The task
Without the pictures, write out every entry that follows exactly.

Information shown
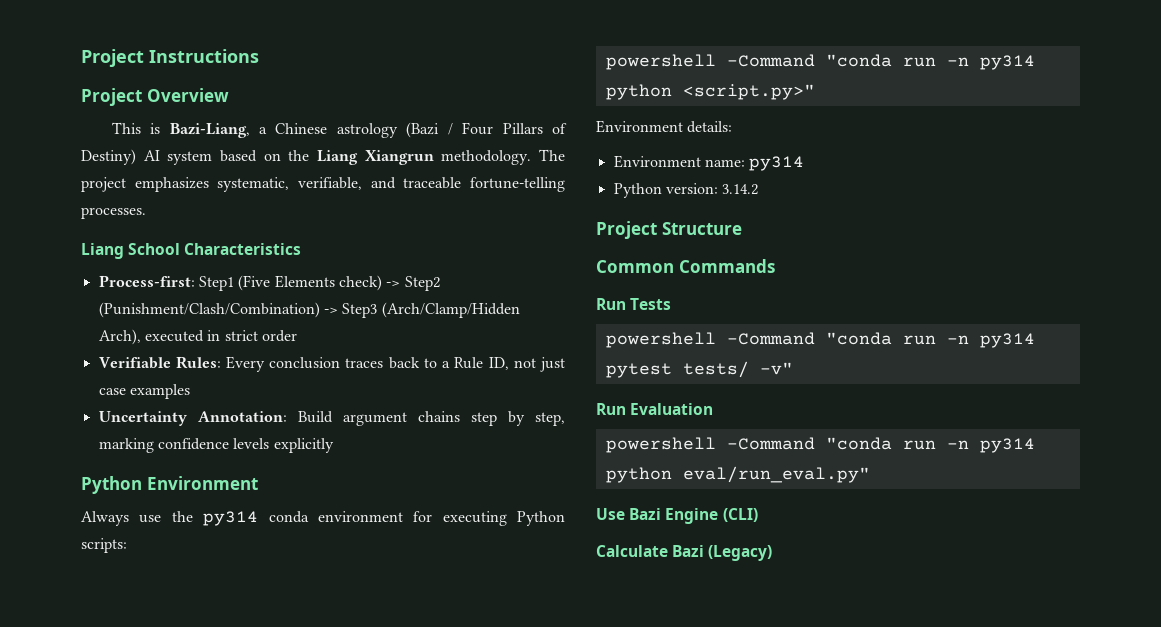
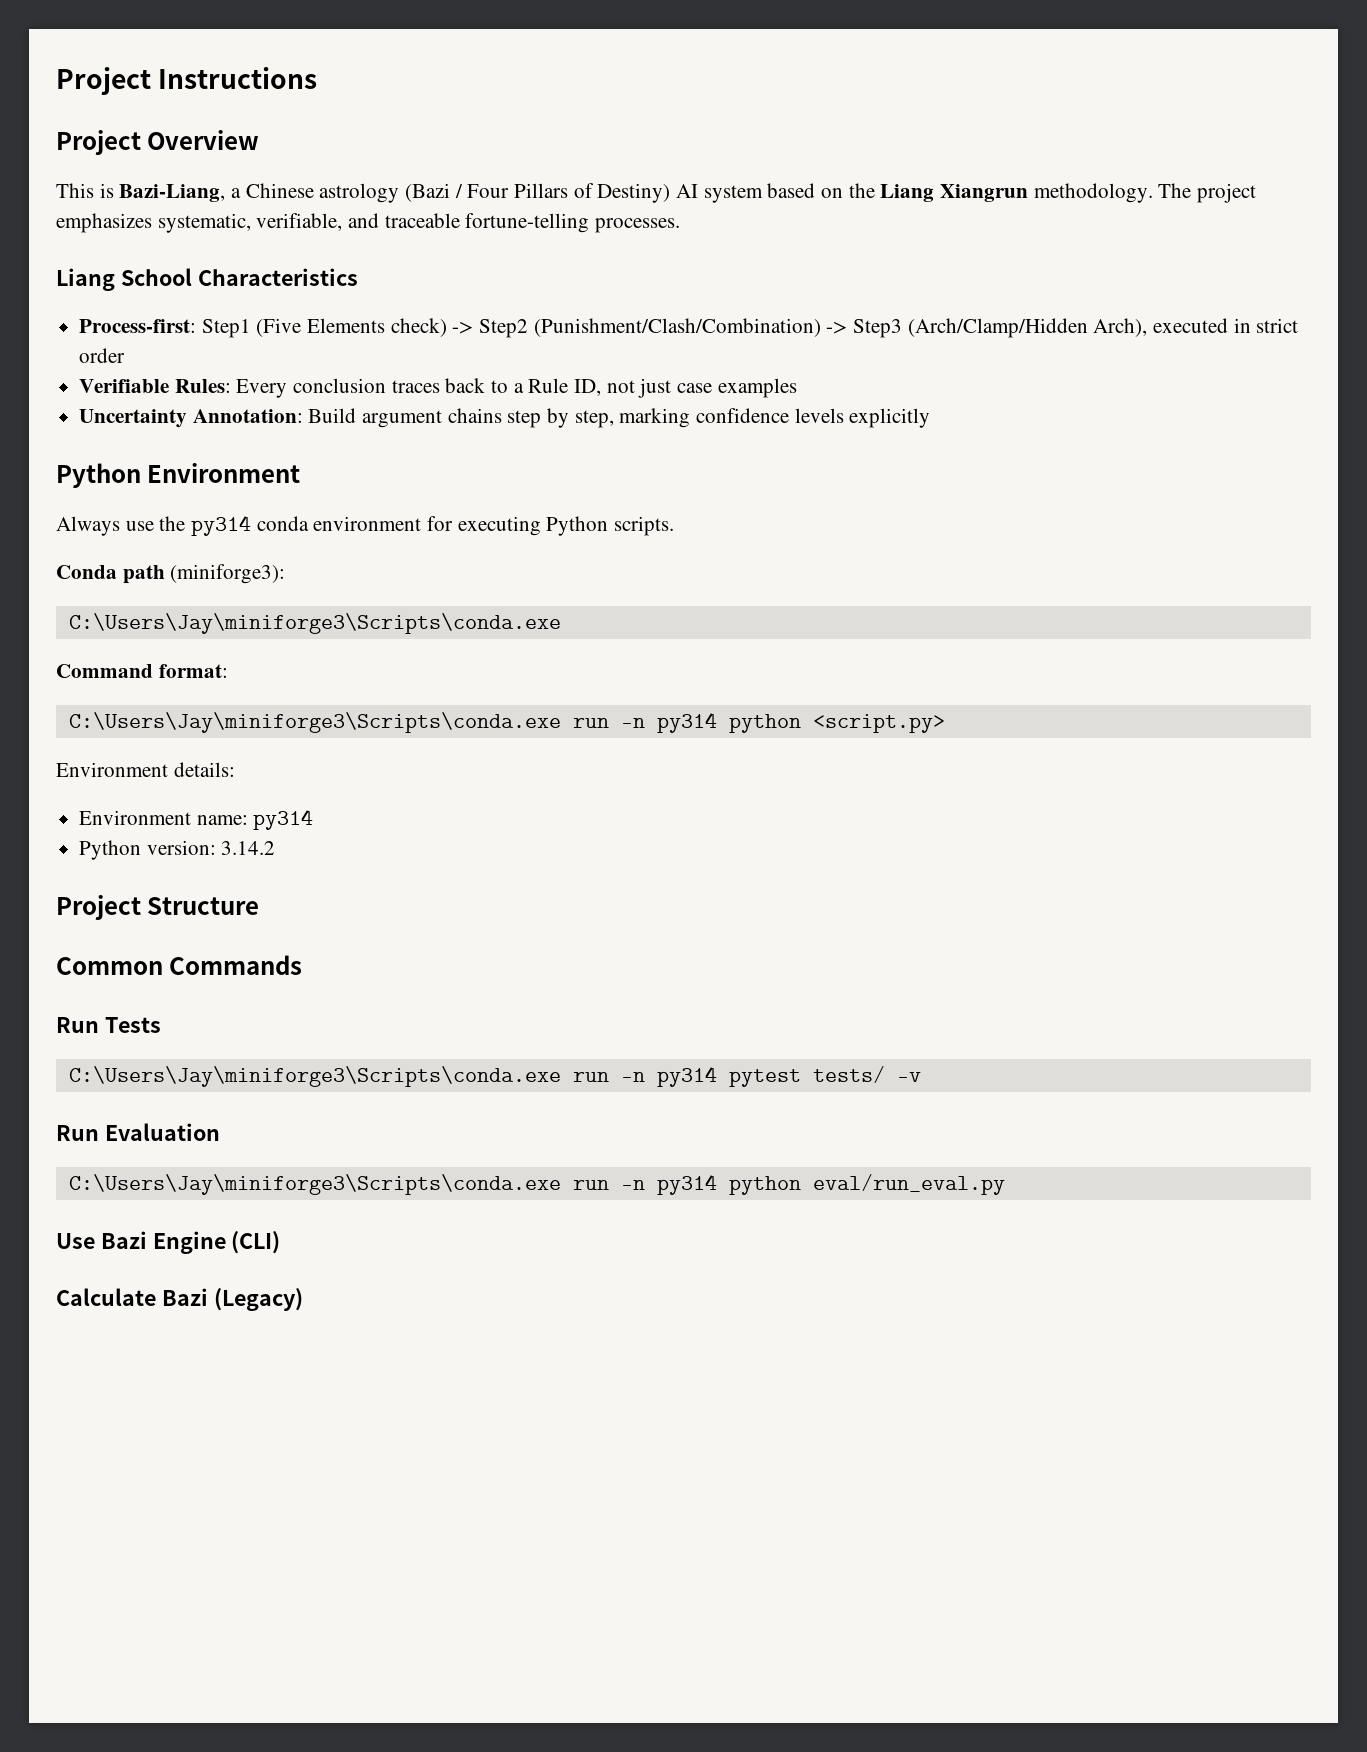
- Always use the py314 conda environment for executing Python scripts:
- powershell -Command "conda run -n py314 python <script.py>"
+ Always use the py314 conda environment for executing Python scripts.
+ Conda path (miniforge3):
+ C:\Users\Jay\miniforge3\Scripts\conda.exe
+ Command format:
+ C:\Users\Jay\miniforge3\Scripts\conda.exe run -n py314 python <script.py>
- powershell -Command "conda run -n py314 pytest tests/ -v"
+ C:\Users\Jay\miniforge3\Scripts\conda.exe run -n py314 pytest tests/ -v
- powershell -Command "conda run -n py314 python eval/run_eval.py"
+ C:\Users\Jay\miniforge3\Scripts\conda.exe run -n py314 python eval/run_eval.py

Answer for this exercise
- Always use the py314 conda environment for executing Python scripts:
- powershell -Command "conda run -n py314 python <script.py>"
+ Always use the py314 conda environment for executing Python scripts.
+ Conda path (miniforge3):
+ C:\Users\Jay\miniforge3\Scripts\conda.exe
+ Command format:
+ C:\Users\Jay\miniforge3\Scripts\conda.exe run -n py314 python <script.py>
- powershell -Command "conda run -n py314 pytest tests/ -v"
+ C:\Users\Jay\miniforge3\Scripts\conda.exe run -n py314 pytest tests/ -v
- powershell -Command "conda run -n py314 python eval/run_eval.py"
+ C:\Users\Jay\miniforge3\Scripts\conda.exe run -n py314 python eval/run_eval.py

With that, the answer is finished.